19. The failure of Medcorp to preserve since April 2007 the additional workstations that may have utilized Zoll billing and dispatch software inhibits both the Plaintiff and the Defendants from conclusively determining whether deficiencies in the Medcorp environment were the cause of Medcorp's problems. The actual workstation configuration evidence is the best evidence from which to determine deficiencies, if any, in the environment, and that evidence resides on the workstations' hard drives. Thus, the destroyed evidence was relevant to the material issues of fact in the case.
20. Medcorp did not issue any litigation hold in this case and failed to advise its employees to suspend the deletion of emails. However, there is no evidence presented that any relevant emails in this case have not otherwise been produced. While Medcorp does not deny that it deleted the backup copies of its database, the Defendants have not established that the existence of information in this database, given the other information obtained by Zoll in discovery in the case, is of relevance to any material issues of fact. Medcorp has not violated any discovery order in this case, and there is no substantial evidence that its destruction of hard drives or the recycling of its workstations was anything other than what Medcorp would do in the ordinary course of its business. (Docket No. 234, Affi of Moenter, ¶¶ 11, 12; Affi of Jacobs, ¶ 23). Nevertheless, the destruction of the hard drives in this matter was unreasonable and willful in the sense that Medcorp was aware of its responsibilities to preserve relevant evidence, as revealed by its own litigation hold letter, and failed to take necessary steps to do so.
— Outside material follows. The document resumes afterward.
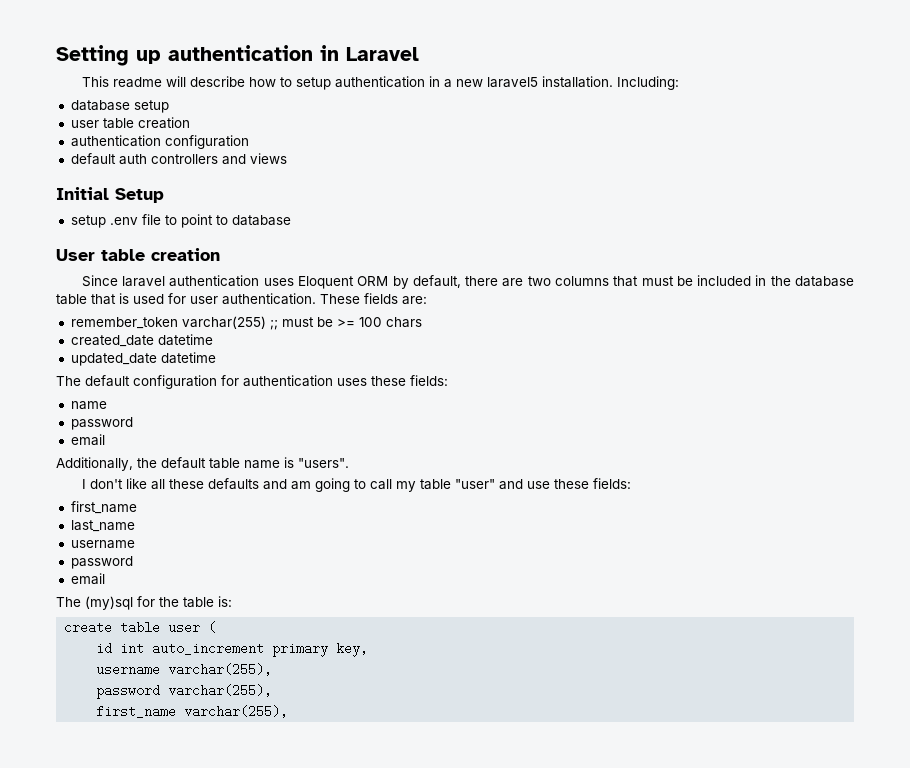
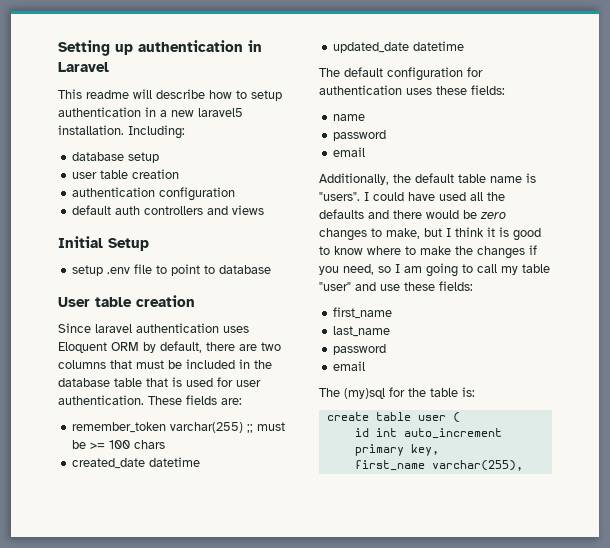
[81,478,287,490] // I don't like all these defaults and -> [364,192,505,201] [319,209,506,219] [319,227,541,241] [319,245,537,259] [319,264,400,275] I could have used all the defaults and there would be zero changes to make, but I think it is good to know where to make the changes if you need, so I
[70,540,135,549] // username -> (391, 331) none
[96,663,273,676] [96,684,273,699] // username varchar(255), // password varchar(255), -> (439, 450) none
C. LEGAL PRINCIPLES TO BE APPLIED

1. Spoliation is defined as the destruction or significant alteration of evidence, or the failure to preserve property for another's use as evidence, in pending or foreseeable litigation. Cache LePoudre Feeds, LLC v Land-O-Lakes, Inc., 244 F.R.D. 614, 620 (D. Colo. 2007). Litigants have a duty to preserve documents that may be relevant to pending or imminent litigation. Zubulake v UBS Warburg, LLC, 220 F.R.D. 212, 216 (S.D.N.Y. 2003).
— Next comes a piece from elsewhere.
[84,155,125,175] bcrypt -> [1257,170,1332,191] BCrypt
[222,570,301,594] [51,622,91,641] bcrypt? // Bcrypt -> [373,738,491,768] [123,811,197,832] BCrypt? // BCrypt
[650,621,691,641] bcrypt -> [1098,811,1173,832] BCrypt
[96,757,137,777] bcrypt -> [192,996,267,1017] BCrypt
2. As identified in The Sedona Principles, 2nd Edition, 2007, the duty to comply with a preservation obligation is an affirmative duty. See cmt. 5.c. (the obligation to preserve evidence arises when the party has notice that the evidence is relevant to the litigation or when a party should have known that the evidence may be relevant to future litigation). Even in the absence of an order to compel, or preserving information, a court has inherent powers to impose sanctions for the destruction or loss of evidence. Smith v. Slifer Smith Frampton/Vail Assoc. Real Estate, LLC, No. 06-cv-02206, 2009 WL 482603 (D. Colo. Feb. 25, 2009).

3. Commensurate with a parties' obligation to preserve evidence is the acknowledgement that it is unreasonable to expect parties to take every conceivable step to preserve all potentially relevant electronically stored information. See Sedona Principles, Rule 5. For example, a policy of recycling backup tapes while litigation is pending does not violate preservation obligations, absent awareness of a reasonable likelihood that specific unique and relevant information is contained only on a backup tape. Sedona Principles, cmt. 5.a., illustration i.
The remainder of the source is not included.